C'était Hérode le Grand, gouverneur de la
Palestine au nom des Romains. Dans la première
scène trois personnages seulement : un vieux couple
fidèle, digne, pieux, à qui n'a pas
été donnée la joie d'avoir des enfants,
un ange du Seigneur : Gabriel. Zacharie est
désigné par sa classe et par le sort pour
aller à Jérusalem dans le lieu saint, à
côté du Saint des saints, offrir l'encens sur
l'autel des parfums, à l'heure bénie de
l'adoration du soir. Au dehors, sur le parvis d'Israël
et le, parvis des femmes, le peuple prie, et dans le temple,
dans sa haute fonction sacerdotale, Zacharie est là,
en la présence de Dieu.
Voici soudain l'apparition de l'ange, le trouble
du sacrificateur, et les promesses qui lui sont faites au
nom de l'Éternel. Tout d'abord : « Ta
prière est exaucée. » La longue attente
de ceux qui avalent tant désiré un fils et mis
en Dieu leur espérance pour cela, va être
terminée, et en même temps c'est l'attente,
c'est l'espérance d'Israël, qui vont recevoir
leur couronnement. Ce fils qui va
naître, sujet de joie et d'allégresse pour ses
parents, sera un serviteur du Très-Haut.
« Il sera grand devant le Seigneur »,
dit Gabriel. Bossuet, commentant ce verset, et le
rapprochant de la promesse faite à la Vierge Marie
quelques mois plus tard, écrit : « Jésus
sera grand comme le Fils, Jean sera grand comme un
serviteur, comme un héraut qui marche devant son
maître et Inspire le respect à tout le monde.
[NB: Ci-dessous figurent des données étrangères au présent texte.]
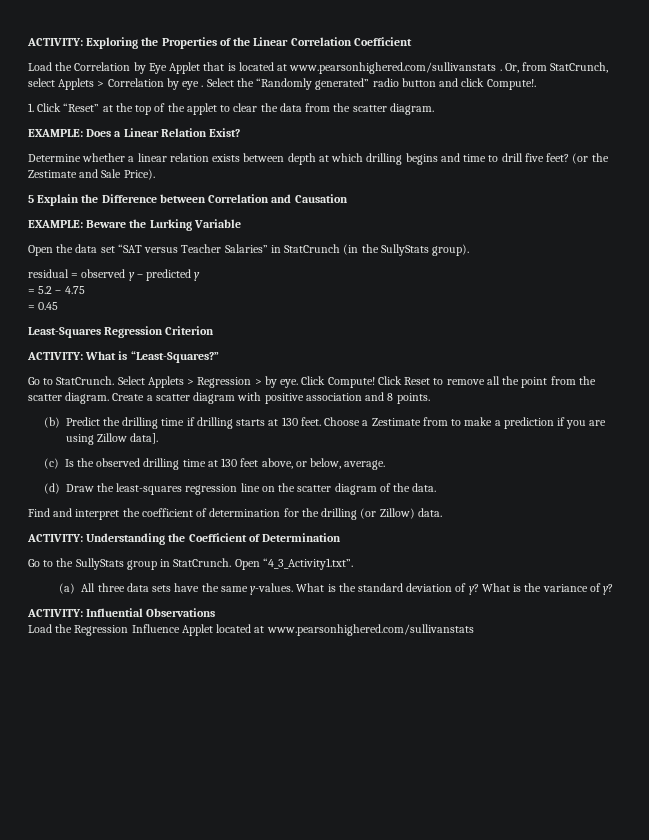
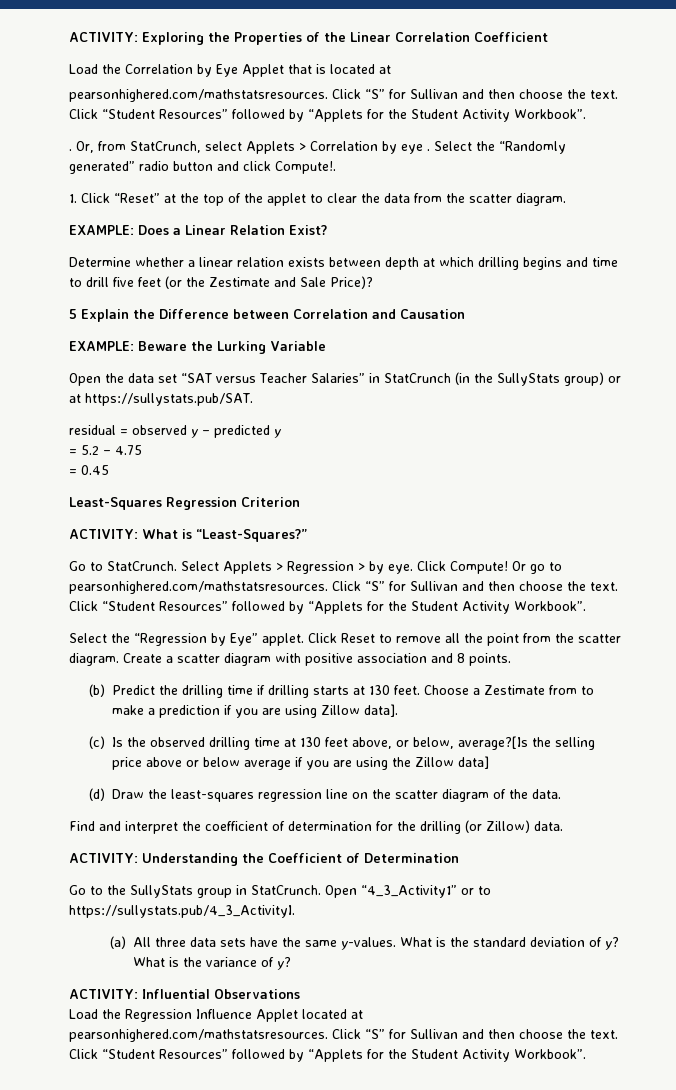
- Load the Correlation by Eye Applet that is located at www.pearsonhighered.com/sullivanstats .
+ Load the Correlation by Eye Applet that is located at
+ pearsonhighered.com/mathstatsresources. Click “S” for Sullivan and then choose the text. Click “Student Resources” followed by “Applets for the Student Activity Workbook”.
+ .
- Determine whether a linear relation exists between depth at which drilling begins and time to drill five feet? (or the Zestimate and Sale Price).
+ Determine whether a linear relation exists between depth at which drilling begins and time to drill five feet (or the Zestimate and Sale Price)?
- Open the data set “SAT versus Teacher Salaries” in StatCrunch (in the SullyStats group).
+ Open the data set “SAT versus Teacher Salaries” in StatCrunch (in the SullyStats group) or at https://sullystats.pub/SAT.
+ Or go to pearsonhighered.com/mathstatsresources. Click “S” for Sullivan and then choose the text. Click “Student Resources” followed by “Applets for the Student Activity Workbook”.
+ Select the “Regression by Eye” applet.
- (c) Is the observed drilling time at 130 feet above, or below, average.
+ (c) Is the observed drilling time at 130 feet above, or below, average?[Is the selling price above or below average if you are using the Zillow data]
- Open “4_3_Activity1.txt”.
+ Open “4_3_Activity1” or to https://sullystats.pub/4_3_ActivityI.
- Load the Regression Influence Applet located at www.pearsonhighered.com/sullivanstats
+ Load the Regression Influence Applet located at pearsonhighered.com/mathstatsresources. Click “S” for Sullivan and then choose the text. Click “Student Resources” followed by “Applets for the Student Activity Workbook”.

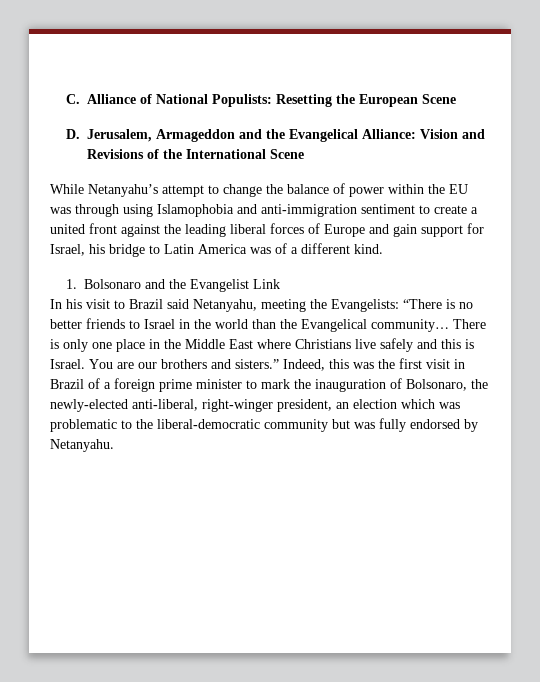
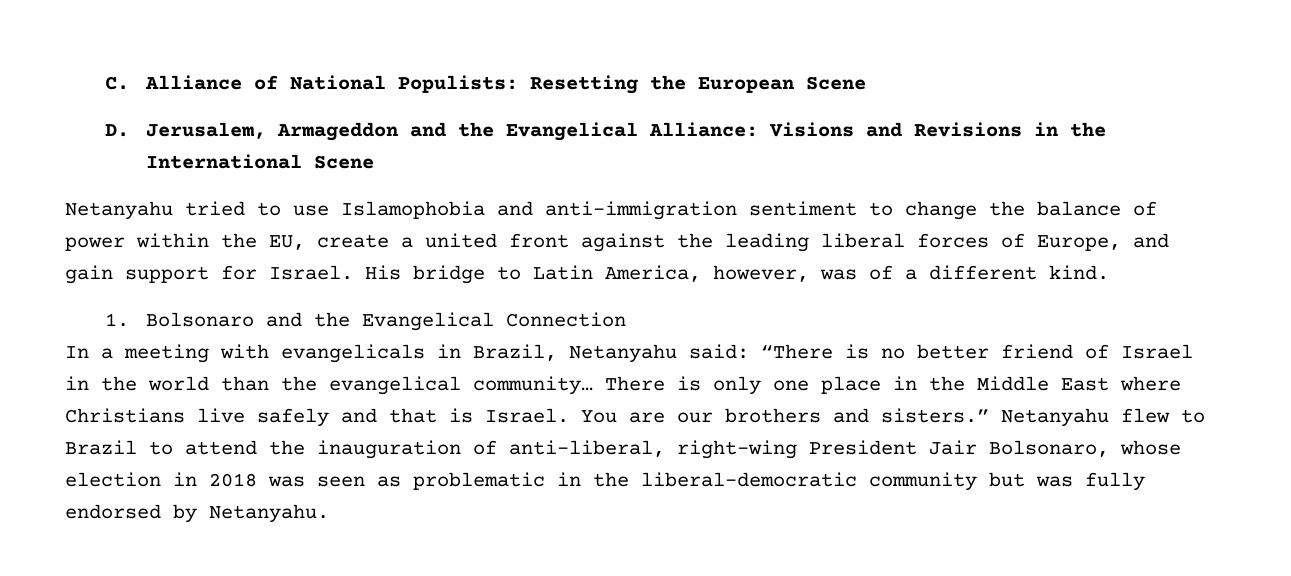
- D. Jerusalem, Armageddon and the Evangelical Alliance: Vision and Revisions of the International Scene
+ D. Jerusalem, Armageddon and the Evangelical Alliance: Visions and Revisions in the International Scene
- While Netanyahu’s attempt to change the balance of power within the EU was through using Islamophobia and anti-immigration sentiment to create a united front against the leading liberal forces of Europe and gain support for Israel, his bridge to Latin America was of a different kind.
+ Netanyahu tried to use Islamophobia and anti-immigration sentiment to change the balance of power within the EU, create a united front against the leading liberal forces of Europe, and gain support for Israel. His bridge to Latin America, however, was of a different kind.
- 1. Bolsonaro and the Evangelist Link
+ 1. Bolsonaro and the Evangelical Connection
- In his visit to Brazil said Netanyahu, meeting the Evangelists: “There is no better friends to Israel in the world than the Evangelical community…
+ In a meeting with evangelicals in Brazil, Netanyahu said: “There is no better friend of Israel in the world than the evangelical community…
- There is only one place in the Middle East where Christians live safely and this is Israel.
+ There is only one place in the Middle East where Christians live safely and that is Israel.
- Indeed, this was the first visit in Brazil of a foreign prime minister to mark the inauguration of Bolsonaro, the newly-elected anti-liberal, right-winger president, an election which was problematic to the liberal-democratic community but was fully endorsed by Netanyahu.
+ Netanyahu flew to Brazil to attend the inauguration of anti-liberal, right-wing President Jair Bolsonaro, whose election in 2018 was seen as problematic in the liberal-democratic community but was fully endorsed by Netanyahu.

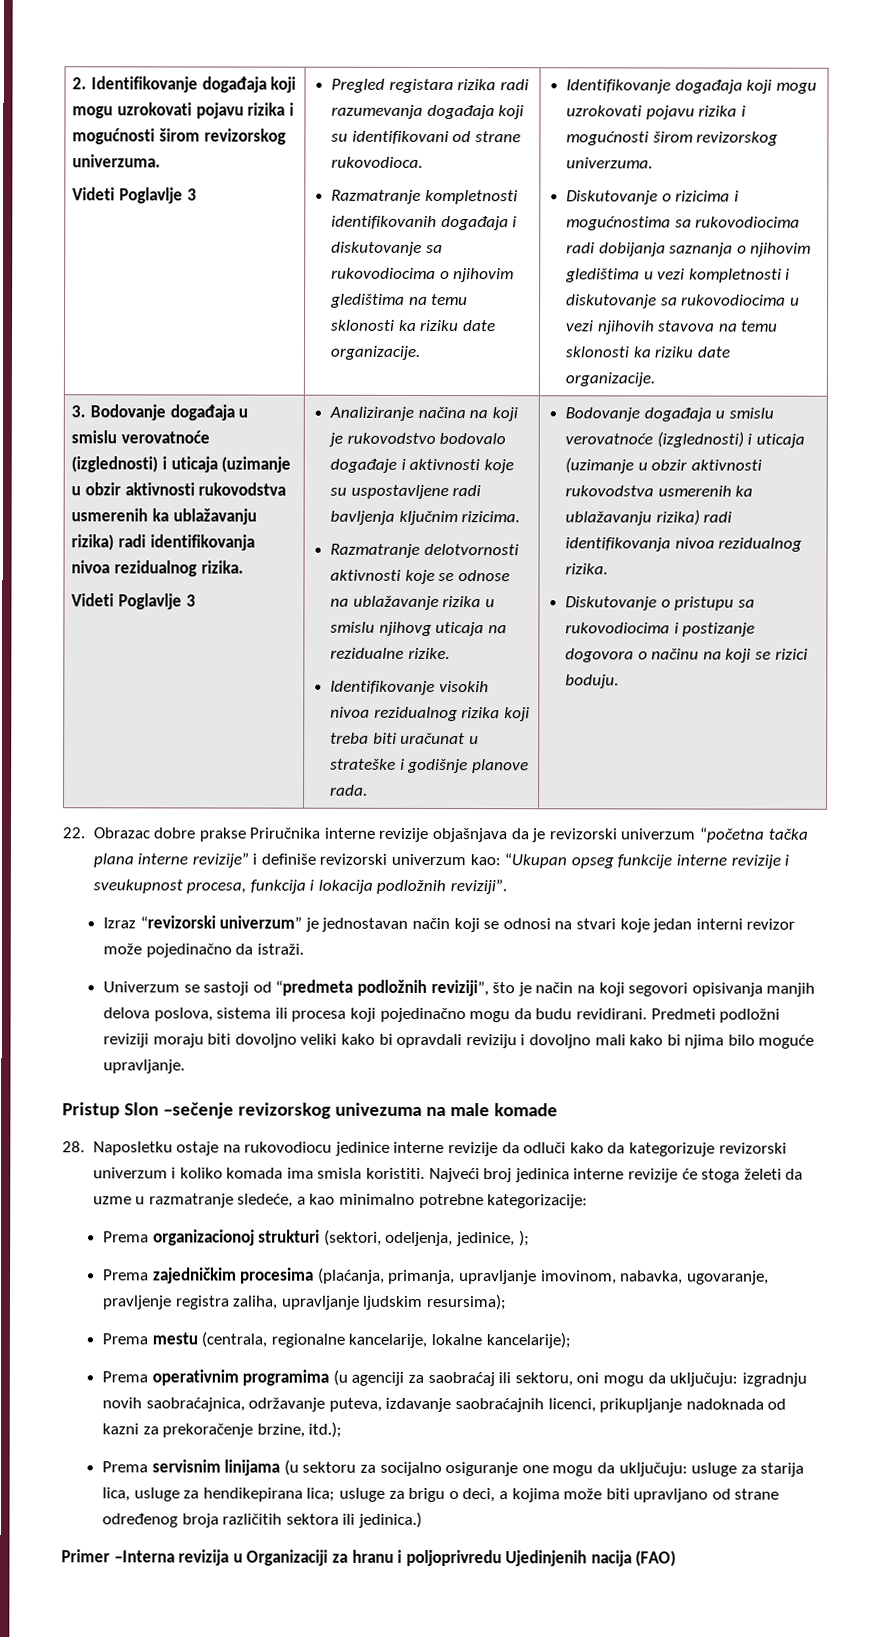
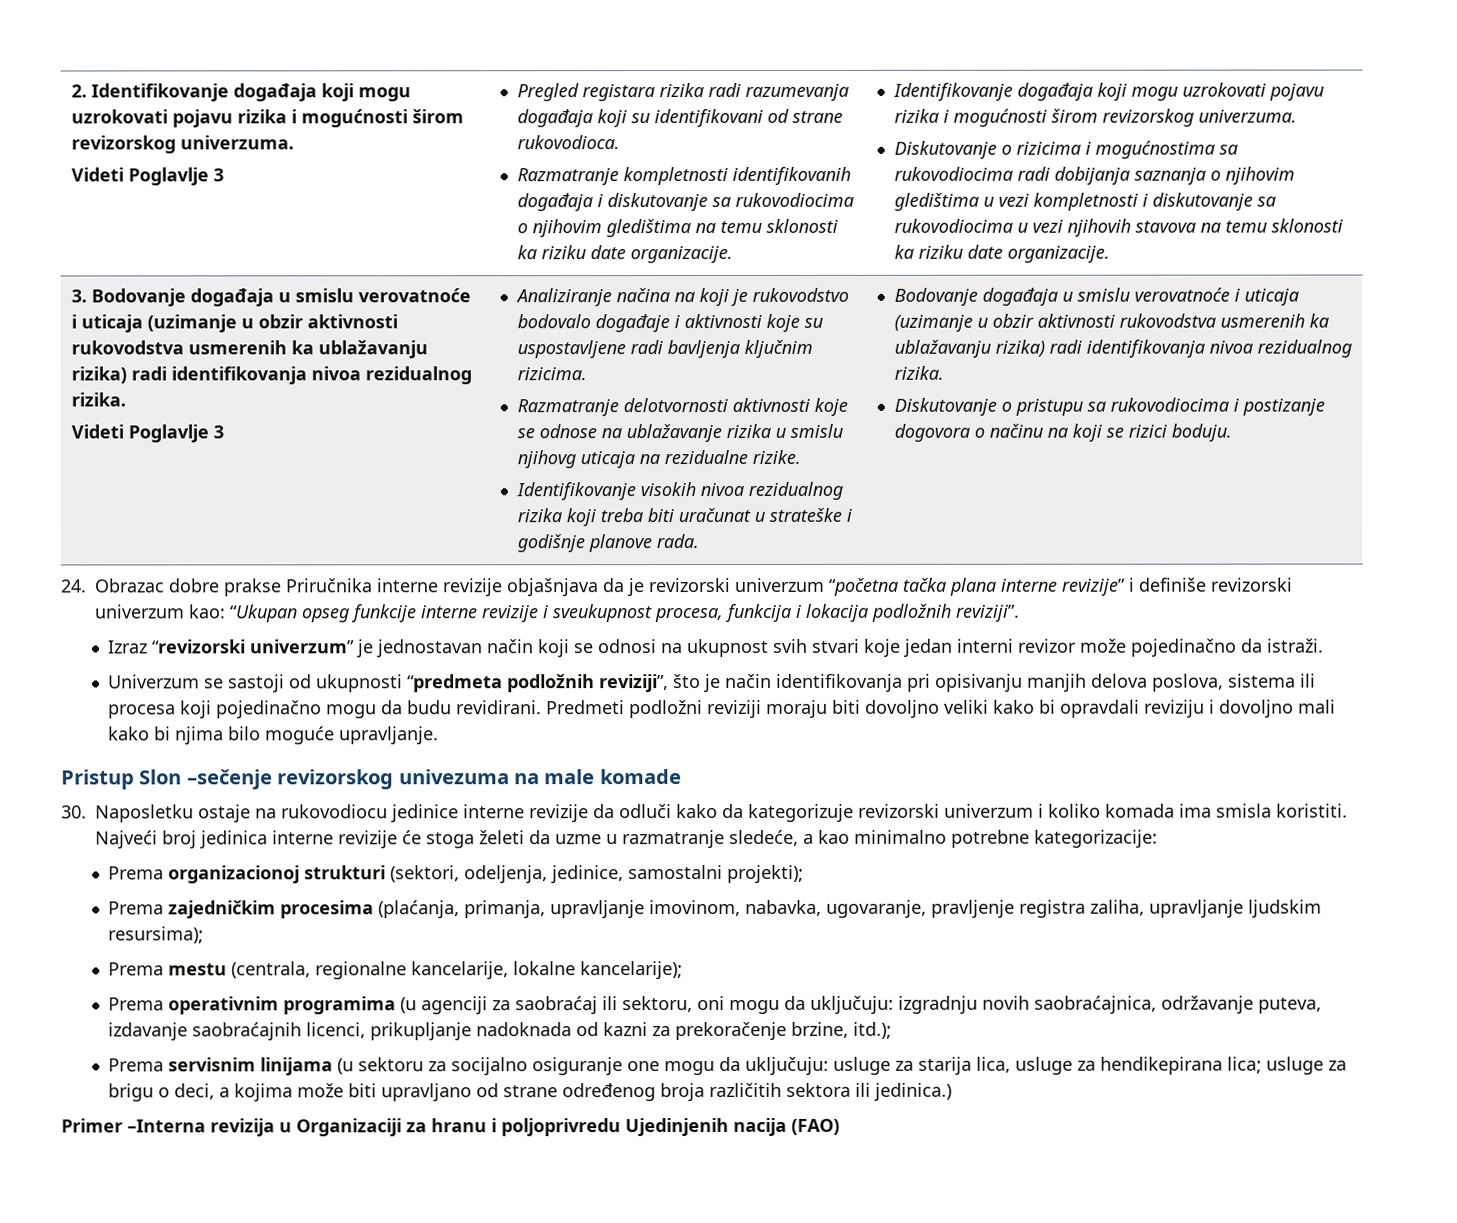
- 3. Bodovanje događaja u smislu verovatnoće (izglednosti) i uticaja (uzimanje u obzir aktivnosti rukovodstva usmerenih ka ublažavanju rizika) radi identifikovanja nivoa rezidualnog rizika.
+ 3. Bodovanje događaja u smislu verovatnoće i uticaja (uzimanje u obzir aktivnosti rukovodstva usmerenih ka ublažavanju rizika) radi identifikovanja nivoa rezidualnog rizika.
- Identifikovanje visokih nivoa rezidualnog rizika koji treba biti uračunat u strateške i godišnje planove rada. | Bodovanje događaja u smislu verovatnoće (izglednosti) i uticaja (uzimanje u obzir aktivnosti rukovodstva usmerenih ka ublažavanju rizika) radi identifikovanja nivoa rezidualnog rizika.
+ Identifikovanje visokih nivoa rezidualnog rizika koji treba biti uračunat u strateške i godišnje planove rada. | Bodovanje događaja u smislu verovatnoće i uticaja (uzimanje u obzir aktivnosti rukovodstva usmerenih ka ublažavanju rizika) radi identifikovanja nivoa rezidualnog rizika.
- 22. Obrazac dobre prakse Priručnika interne revizije objašnjava da je revizorski univerzum “početna tačka plana interne revizije” i definiše revizorski univerzum kao: “Ukupan opseg funkcije interne revizije i sveukupnost procesa, funkcija i lokacija podložnih reviziji”.
+ 24. Obrazac dobre prakse Priručnika interne revizije objašnjava da je revizorski univerzum “početna tačka plana interne revizije” i definiše revizorski univerzum kao: “Ukupan opseg funkcije interne revizije i sveukupnost procesa, funkcija i lokacija podložnih reviziji”.
- Izraz “revizorski univerzum” je jednostavan način koji se odnosi na stvari koje jedan interni revizor može pojedinačno da istraži.
+ Izraz “revizorski univerzum” je jednostavan način koji se odnosi na ukupnost svih stvari koje jedan interni revizor može pojedinačno da istraži.
- Univerzum se sastoji od “predmeta podložnih reviziji”, što je način na koji segovori opisivanja manjih delova poslova, sistema ili procesa koji pojedinačno mogu da budu revidirani.
+ Univerzum se sastoji od ukupnosti “predmeta podložnih reviziji”, što je način identifikovanja pri opisivanju manjih delova poslova, sistema ili procesa koji pojedinačno mogu da budu revidirani.
- 28. Naposletku ostaje na rukovodiocu jedinice interne revizije da odluči kako da kategorizuje revizorski univerzum i koliko komada ima smisla koristiti.
+ 30. Naposletku ostaje na rukovodiocu jedinice interne revizije da odluči kako da kategorizuje revizorski univerzum i koliko komada ima smisla koristiti.
- Prema organizacionoj strukturi (sektori, odeljenja, jedinice, );
+ Prema organizacionoj strukturi (sektori, odeljenja, jedinice, samostalni projekti);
Jésus est grand par son essence et Jean sera grand
par un éclat et un rejaillissement de la grandeur de
Jésus. »
« Il sera rempli du Saint-Esprit, marchera
devant Dieu et préparera au Seigneur un peuple bien
disposé. » Devant la grandeur de cette promesse,
Zacharie tremble et doute. Nos âmes humaines,
même quand elles ont demandé les grâces
de Dieu et se sont préparées à les
recevoir, ont peine à en saisir toute la
beauté et la profondeur. C'est dans un silence
forcé, descendant sur lui comme un châtiment de
son manque de foi, que Zacharie retourne à son foyer.
Ce silence, Élisabeth le partagera à son tour,
et cachera aux yeux de tous la bénédiction qui
lui sera faite, et dont elle ne comprendra que plus tard la
grandeur.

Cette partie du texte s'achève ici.